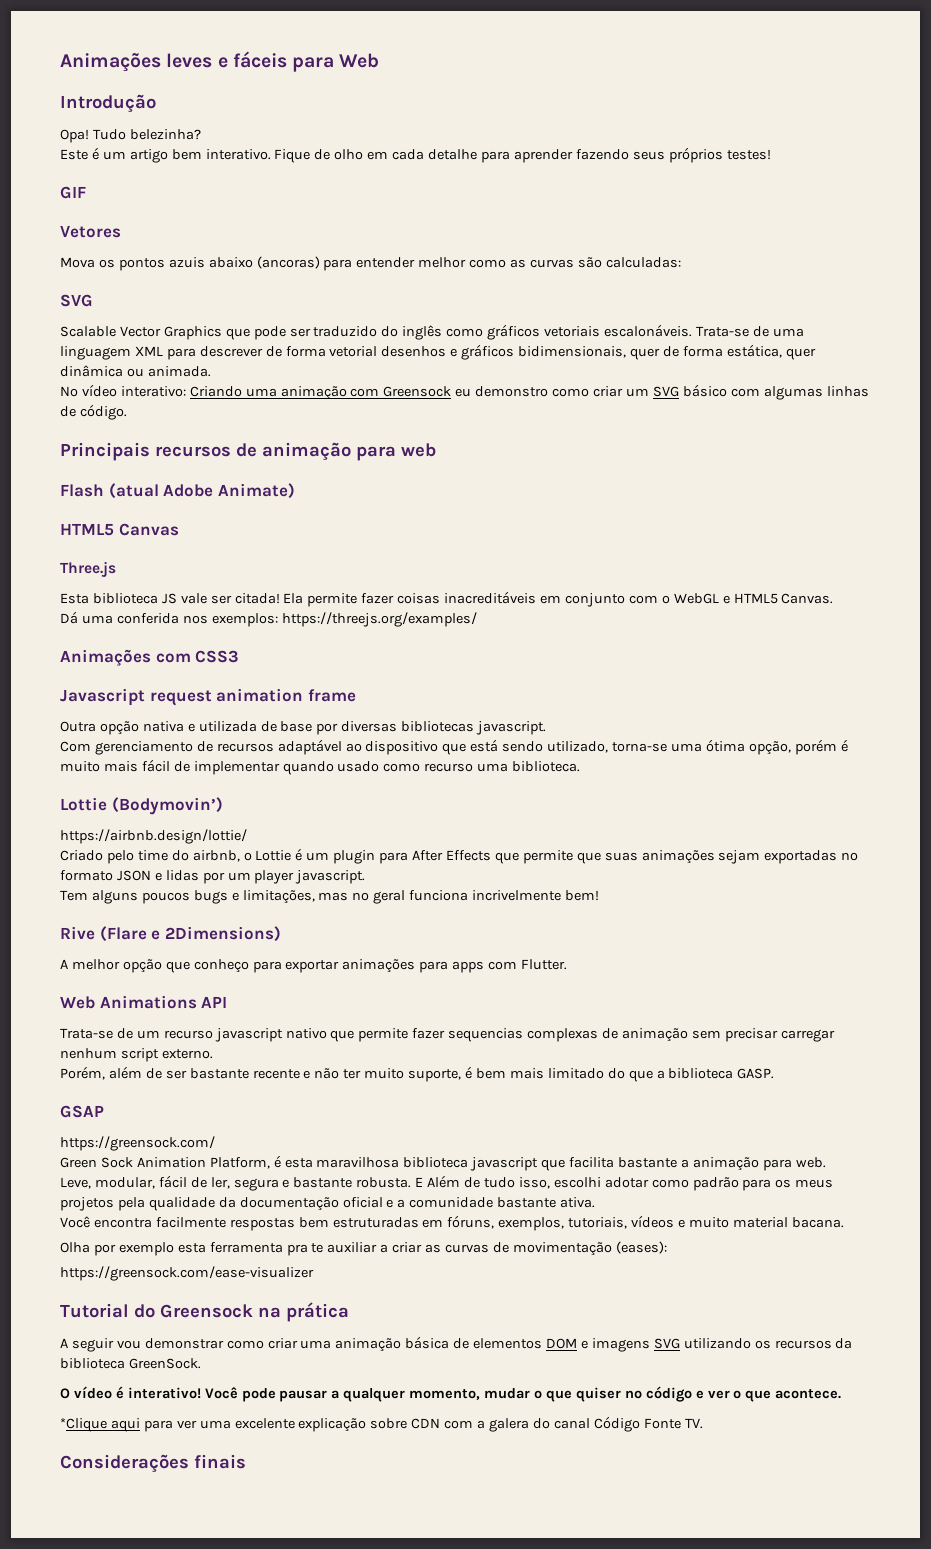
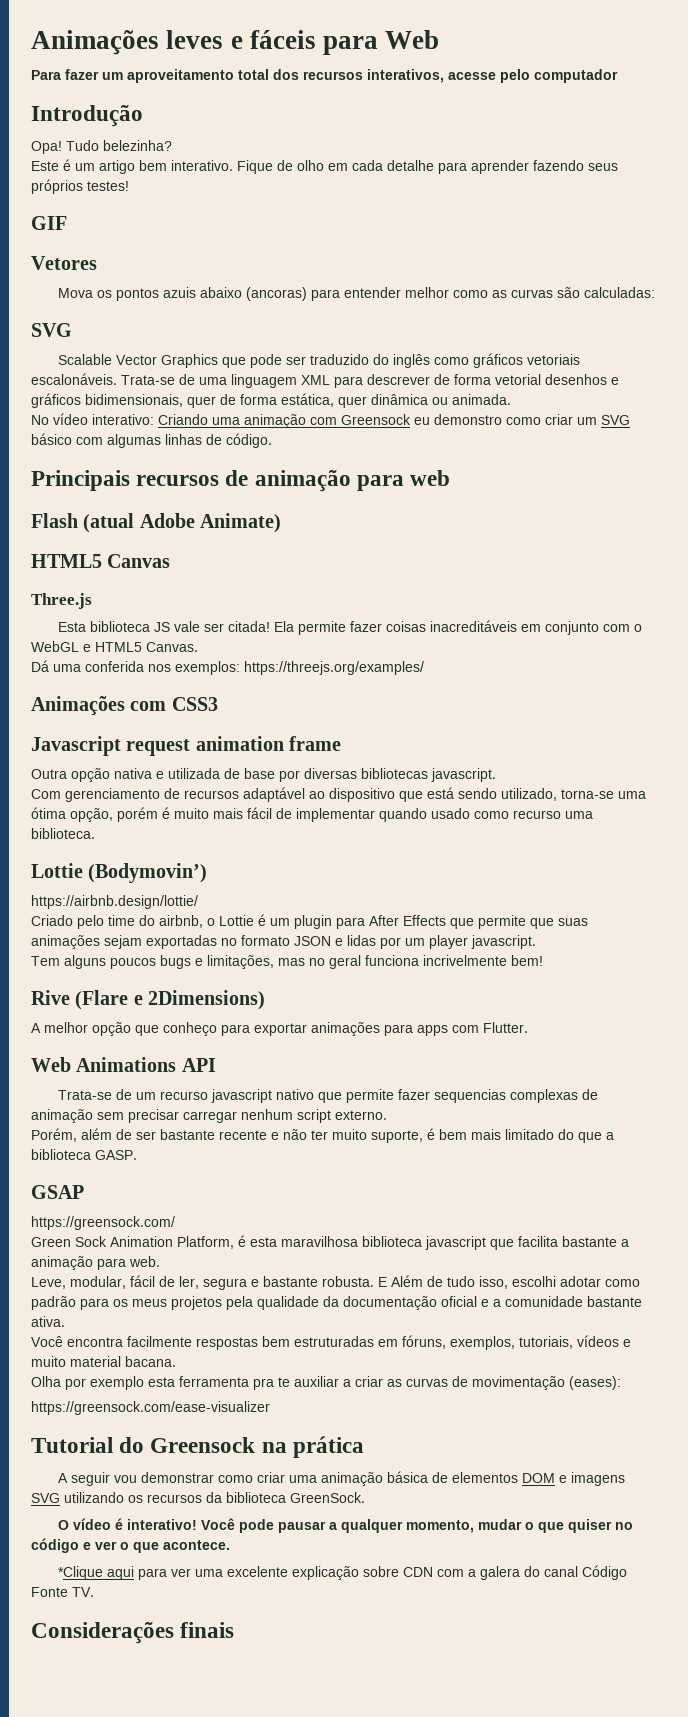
+ Para fazer um aproveitamento total dos recursos interativos, acesse pelo computador

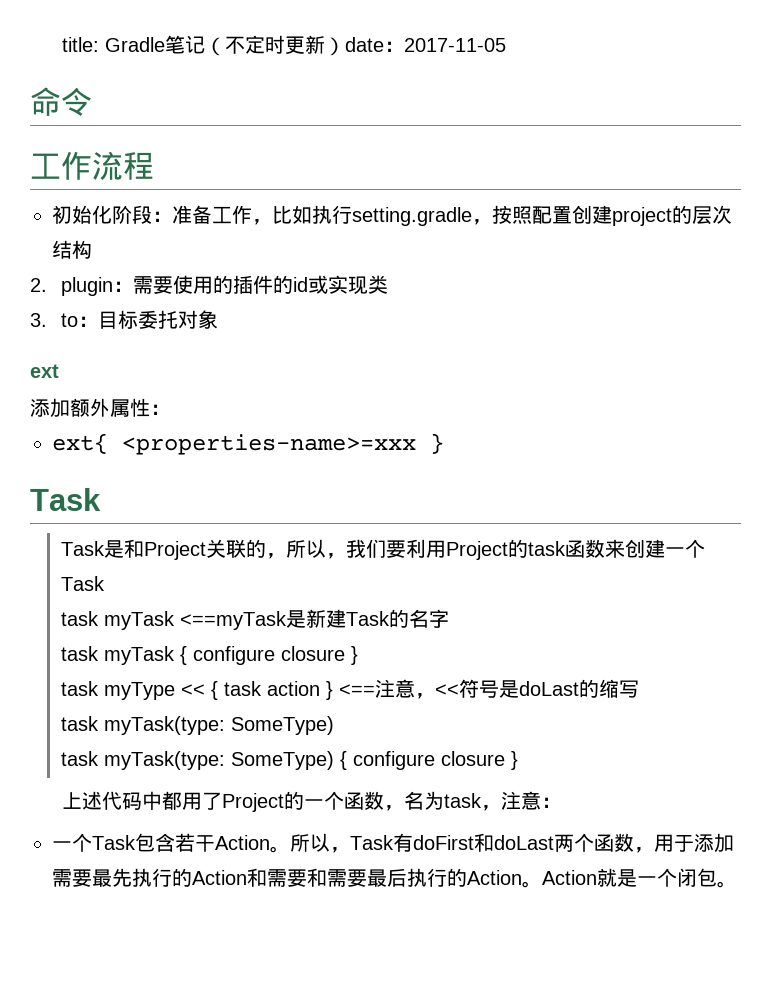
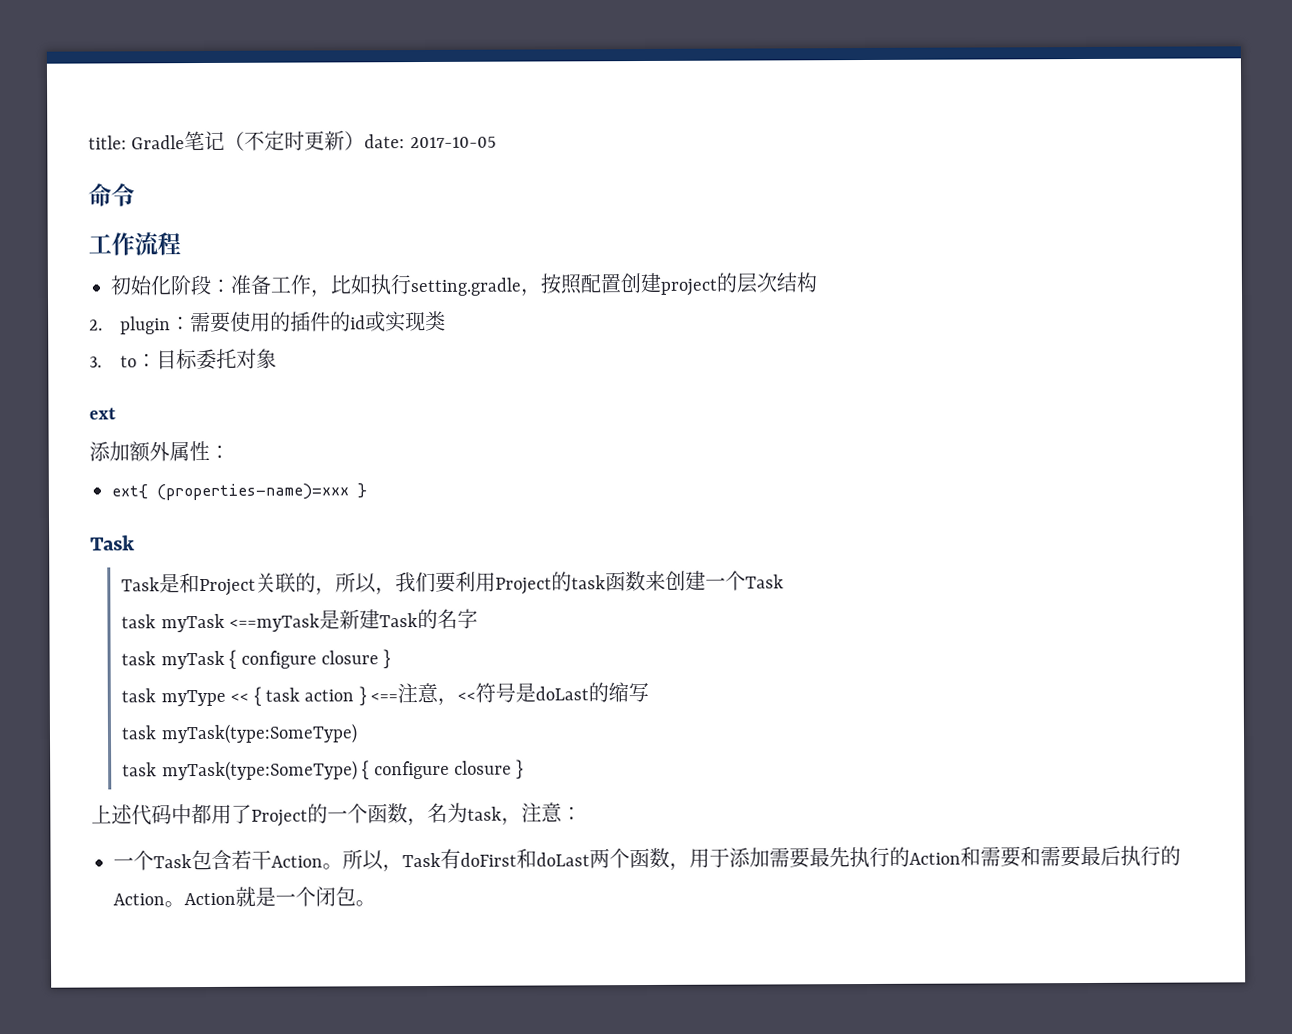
- title: Gradle笔记（不定时更新）date：2017-11-05
+ title: Gradle笔记（不定时更新）date: 2017-10-05
- ext{ <properties-name>=xxx }
+ ext{ (properties-name)=xxx }
  task myType << { task action } <==注意，<<符号是doLast的缩写
- task myTask(type: SomeType)
- task myTask(type: SomeType) { configure closure }
+ task myTask(type:SomeType)
+ task myTask(type:SomeType) { configure closure }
○ ○ ○ ○ ○
REQUIRED ACTION » Exactly as they stand, retype all the entries, but omit the pictures.

YOUR RESPONSE »
+ Para fazer um aproveitamento total dos recursos interativos, acesse pelo computador

- title: Gradle笔记（不定时更新）date：2017-11-05
+ title: Gradle笔记（不定时更新）date: 2017-10-05
- ext{ <properties-name>=xxx }
+ ext{ (properties-name)=xxx }
  task myType << { task action } <==注意，<<符号是doLast的缩写
- task myTask(type: SomeType)
- task myTask(type: SomeType) { configure closure }
+ task myTask(type:SomeType)
+ task myTask(type:SomeType) { configure closure }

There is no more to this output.